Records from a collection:
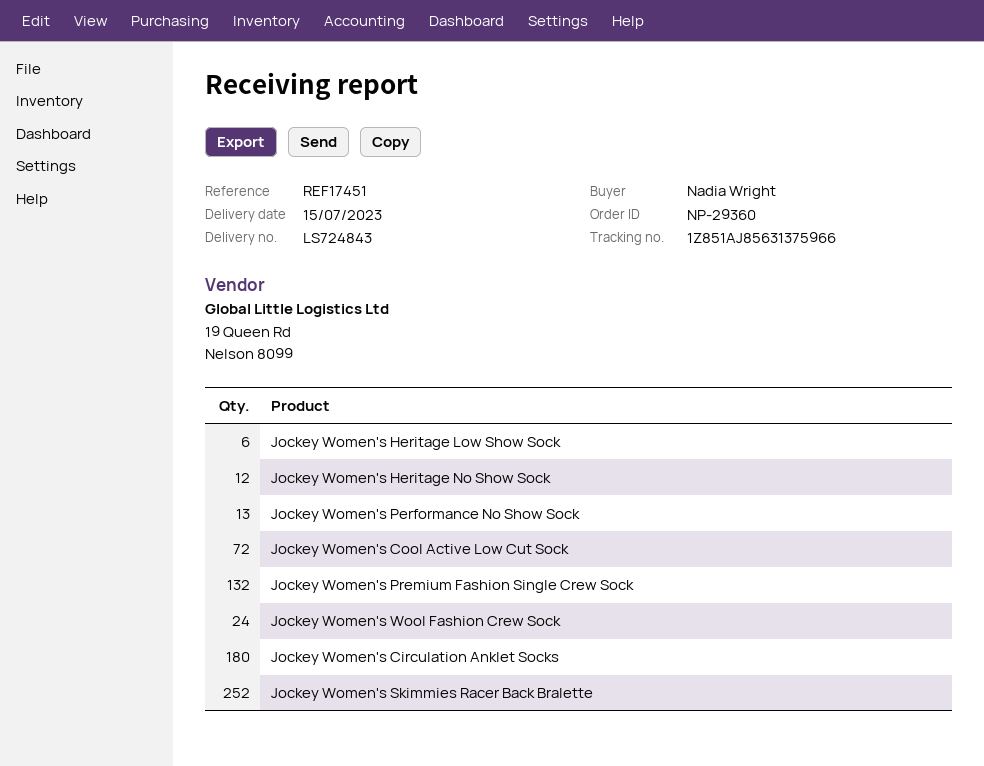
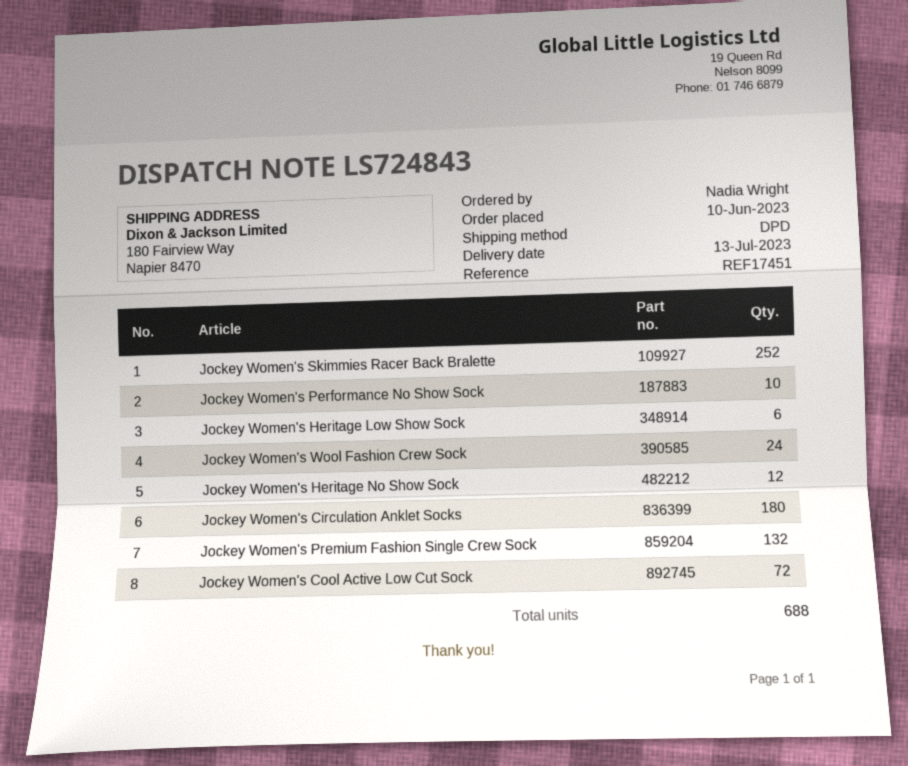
delivery date: 2023-07-15 -> 2023-07-13
Jockey Women's Performance No Show Sock: 13 -> 10

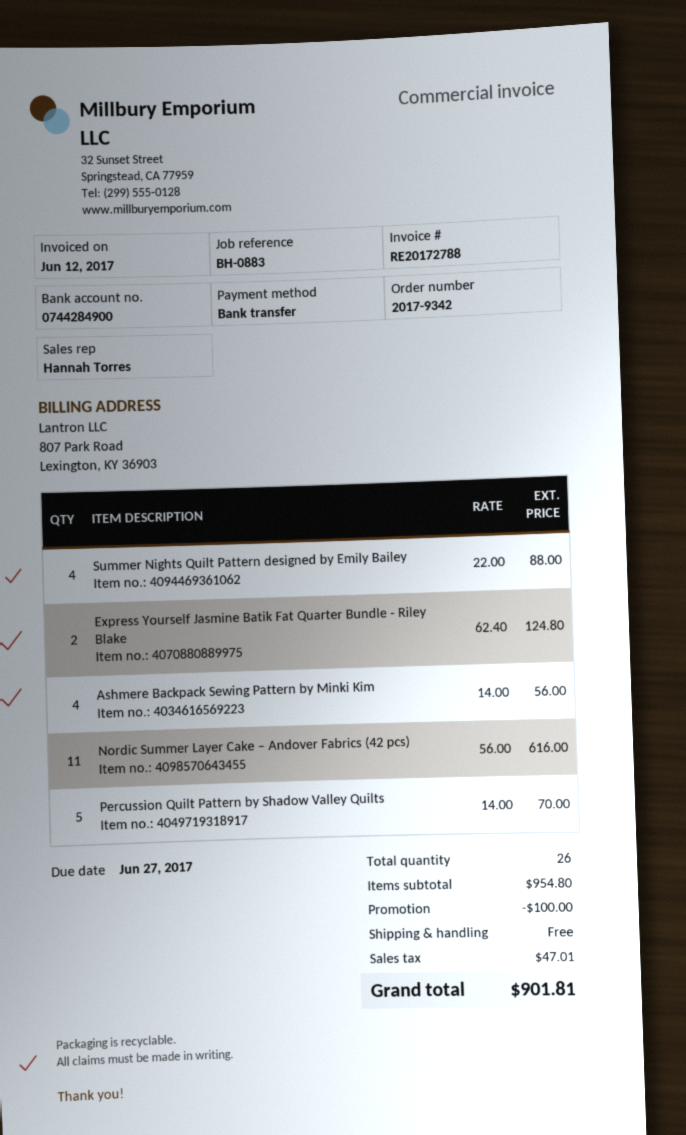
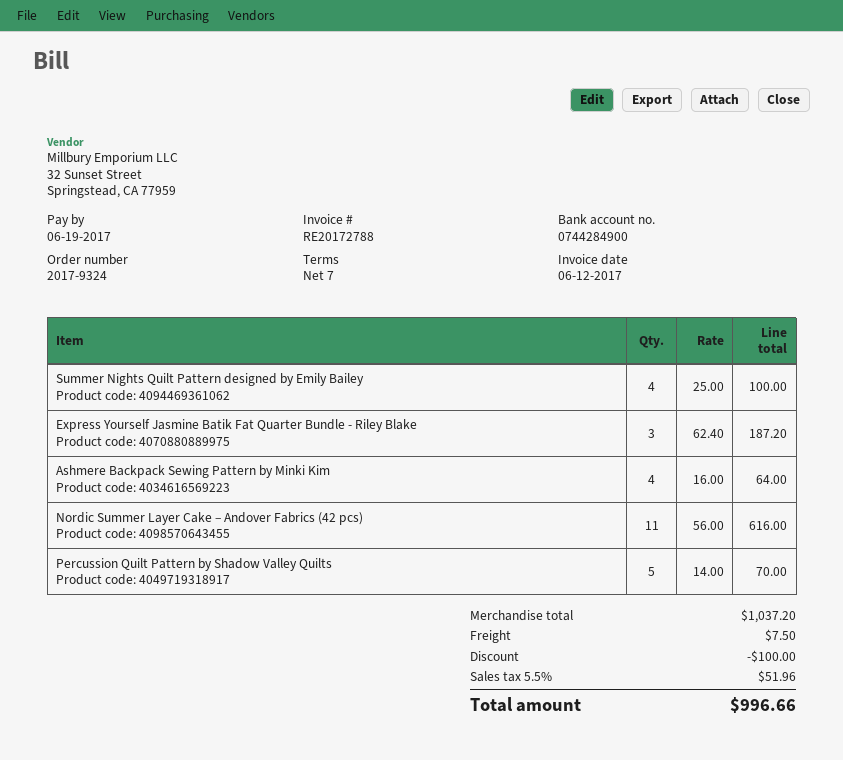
order number: 2017-9342 -> 2017-9324
due date: 2017-06-27 -> 2017-06-19
Summer Nights Quilt Pattern designed by Emily Bailey: 4 x 22.00 = 88.00 -> 4 x 25.00 = 100.00
Express Yourself Jasmine Batik Fat Quarter Bundle - Riley Blake: 2 x 62.40 = 124.80 -> 3 x 62.40 = 187.20
Ashmere Backpack Sewing Pattern by Minki Kim: 4 x 14.00 = 56.00 -> 4 x 16.00 = 64.00
subtotal: 954.80 -> 1037.20
shipping: 0.00 -> 7.50
tax: 47.01 -> 51.96
total: 901.81 -> 996.66

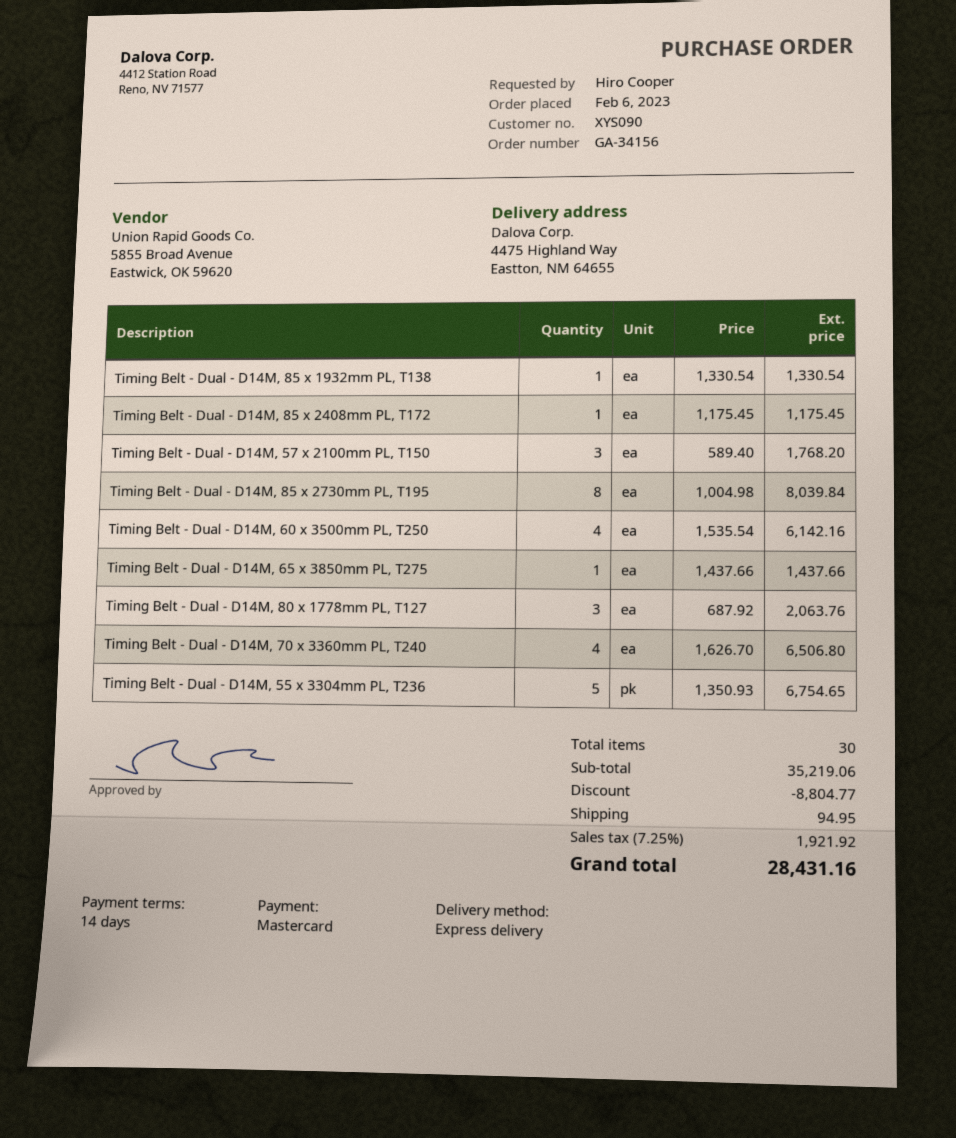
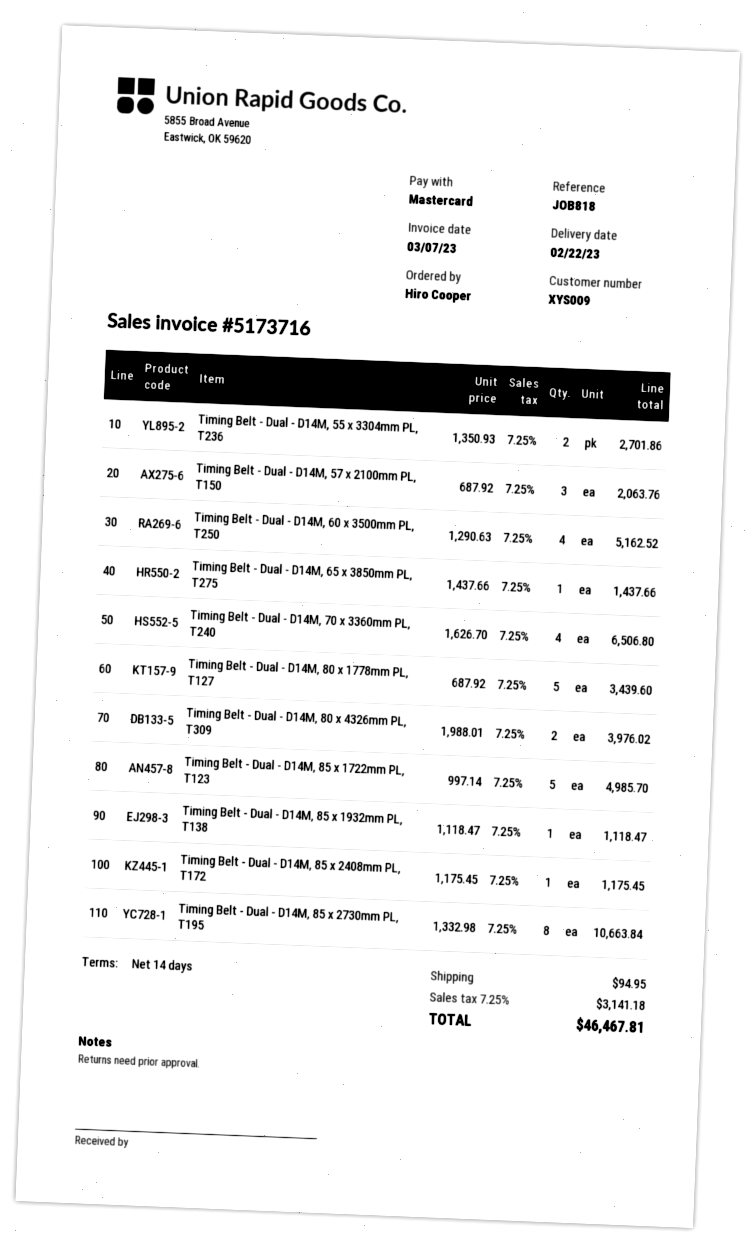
customer number: XYS090 -> XYS009
Timing Belt - Dual - D14M, 85 x 1932mm PL, T138: 1 x 1330.54 = 1330.54 -> 1 x 1118.47 = 1118.47
Timing Belt - Dual - D14M, 57 x 2100mm PL, T150: 3 x 589.40 = 1768.20 -> 3 x 687.92 = 2063.76
Timing Belt - Dual - D14M, 85 x 2730mm PL, T195: 8 x 1004.98 = 8039.84 -> 8 x 1332.98 = 10663.84
Timing Belt - Dual - D14M, 60 x 3500mm PL, T250: 4 x 1535.54 = 6142.16 -> 4 x 1290.63 = 5162.52
Timing Belt - Dual - D14M, 80 x 1778mm PL, T127: 3 x 687.92 = 2063.76 -> 5 x 687.92 = 3439.60
Timing Belt - Dual - D14M, 55 x 3304mm PL, T236: 5 x 1350.93 = 6754.65 -> 2 x 1350.93 = 2701.86
Timing Belt - Dual - D14M, 80 x 4326mm PL, T309: none -> 2 x 1988.01 = 3976.02
Timing Belt - Dual - D14M, 85 x 1722mm PL, T123: none -> 5 x 997.14 = 4985.70
discount: 8804.77 -> none
tax: 7.25% = 1921.92 -> 7.25% = 3141.18
total: 28431.16 -> 46467.81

- [TRY IT] The reply must contain every entry above, exactly as written, and none of the pictures.

- [COMPLETED EXERCISE]
delivery date: 2023-07-15 -> 2023-07-13
Jockey Women's Performance No Show Sock: 13 -> 10

order number: 2017-9342 -> 2017-9324
due date: 2017-06-27 -> 2017-06-19
Summer Nights Quilt Pattern designed by Emily Bailey: 4 x 22.00 = 88.00 -> 4 x 25.00 = 100.00
Express Yourself Jasmine Batik Fat Quarter Bundle - Riley Blake: 2 x 62.40 = 124.80 -> 3 x 62.40 = 187.20
Ashmere Backpack Sewing Pattern by Minki Kim: 4 x 14.00 = 56.00 -> 4 x 16.00 = 64.00
subtotal: 954.80 -> 1037.20
shipping: 0.00 -> 7.50
tax: 47.01 -> 51.96
total: 901.81 -> 996.66

customer number: XYS090 -> XYS009
Timing Belt - Dual - D14M, 85 x 1932mm PL, T138: 1 x 1330.54 = 1330.54 -> 1 x 1118.47 = 1118.47
Timing Belt - Dual - D14M, 57 x 2100mm PL, T150: 3 x 589.40 = 1768.20 -> 3 x 687.92 = 2063.76
Timing Belt - Dual - D14M, 85 x 2730mm PL, T195: 8 x 1004.98 = 8039.84 -> 8 x 1332.98 = 10663.84
Timing Belt - Dual - D14M, 60 x 3500mm PL, T250: 4 x 1535.54 = 6142.16 -> 4 x 1290.63 = 5162.52
Timing Belt - Dual - D14M, 80 x 1778mm PL, T127: 3 x 687.92 = 2063.76 -> 5 x 687.92 = 3439.60
Timing Belt - Dual - D14M, 55 x 3304mm PL, T236: 5 x 1350.93 = 6754.65 -> 2 x 1350.93 = 2701.86
Timing Belt - Dual - D14M, 80 x 4326mm PL, T309: none -> 2 x 1988.01 = 3976.02
Timing Belt - Dual - D14M, 85 x 1722mm PL, T123: none -> 5 x 997.14 = 4985.70
discount: 8804.77 -> none
tax: 7.25% = 1921.92 -> 7.25% = 3141.18
total: 28431.16 -> 46467.81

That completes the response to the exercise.